How would I add increments to my building system?

  1. How would I add increments to my building system? For example increment 1 is 1 stud of movement and 2 is 2 studs etc.
  2. What is the issue? Can’t figure out.
  3. What solutions have you tried so far? I’ve tried putting my increment value everywhere but it doesn’t seem to work, also looked on the devforum.
obj = transBlock
					local ignrlst = {Player.Character, obj.PrimaryPart}
					local pos,target,norm = FindPositonForPart(ignrlst)
					if pos ~= nil then
						local x = math.floor(pos.X + .5)
						local y = math.floor(pos.Y + .5)
						local z = math.floor(pos.Z + .5)
						local rpos = Vector3.new(x,y,z)
						if rpos and norm then
							local npos = rpos + norm
							obj:SetPrimaryPartCFrame(CFrame.new(npos))
						end
						mTarg = target
					end

To round you may use math.round() as it is the same as math.floor(x + .5).

I believe using modulo may be an appropriate approach, it will give you what is missing to make it evenly divisible.

If you have an increment of 2 then only numbers divisible by 2 would be allowed. I think you might be able to do something like this:

function f(inc, val)
	val = math.round(val)
	local diff = val % inc
	return math.round(val + diff/2)
end

print(f(2, 2.5)) -- Prints 4

This is not exactly what you wanted, but this is a perhaps a good starting point for you.
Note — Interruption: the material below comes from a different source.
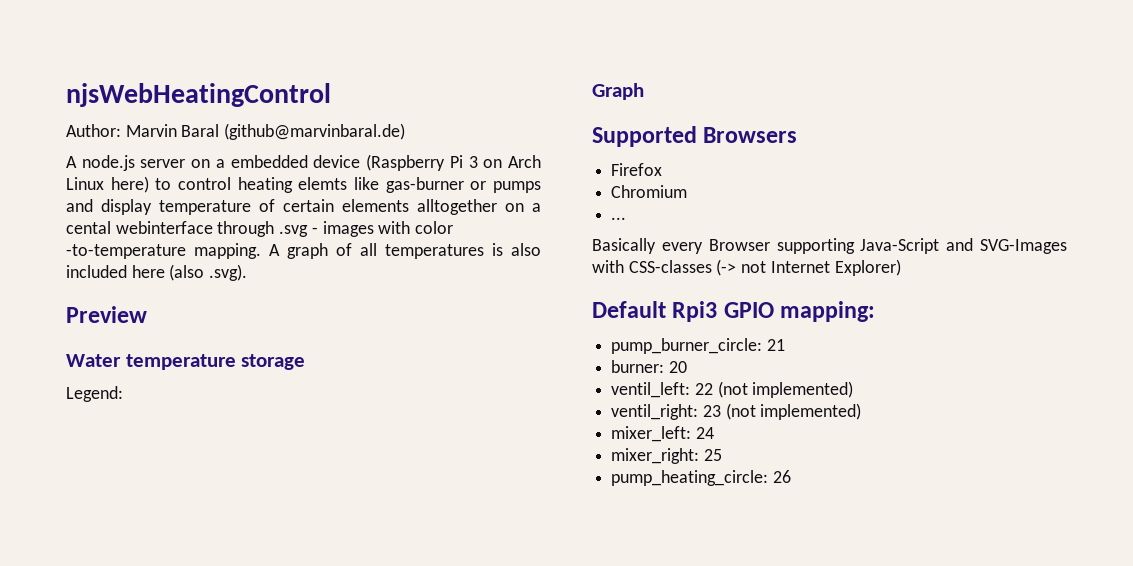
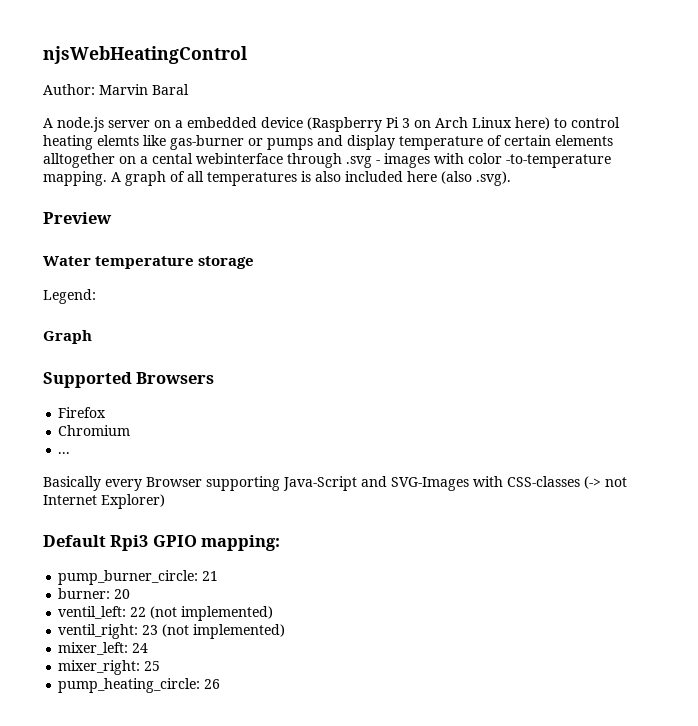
- Author: Marvin Baral (github@marvinbaral.de)
+ Author: Marvin Baral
Currently it will round anything from from .5 and up to the next interval, but you can probably fix this with some minor adjustments.

1 Like

Not exactly true. math.round() rounds up or down while math.floor() will only round down

Yes, but adding .5 to any value inside of it will round it up or down.

math.floor(x + .5) -- Expression
-- Examples:
math.floor(.3 + .5) -- = 0.8 => 0 [math.round(0.3) => 0]
math.floor(.4 + .5) -- = 0.9 => 0 [math.round(0.4) => 0]
math.floor(.5 + .5) -- = 1 => 1 [math.round(0.5) => 1]
math.floor(.9 + .5) -- = 1.4 => 0 [math.round(0.9) => 1]

Thank you so much, I’ve been trying to solve this for a week but it just wouldn’t work. You’ve really saved me here!

1 Like
local function RoundNumberToNearestMultipleOfN(Number, N)
	return math.floor(Number / N) * N
end

print(RoundNumberToNearestMultipleOfN(15, 7)) --14
print(RoundNumberToNearestMultipleOfN(10, 3)) --9

Shouldn’t 2.5 round down to 2 not up to 4? Assuming you want to snap a value to a grid of values.

Check my reply above.

Yes, it should.

However, since 4.5 will round to 6 it will still be 2 units of space, just offset in a dumb way.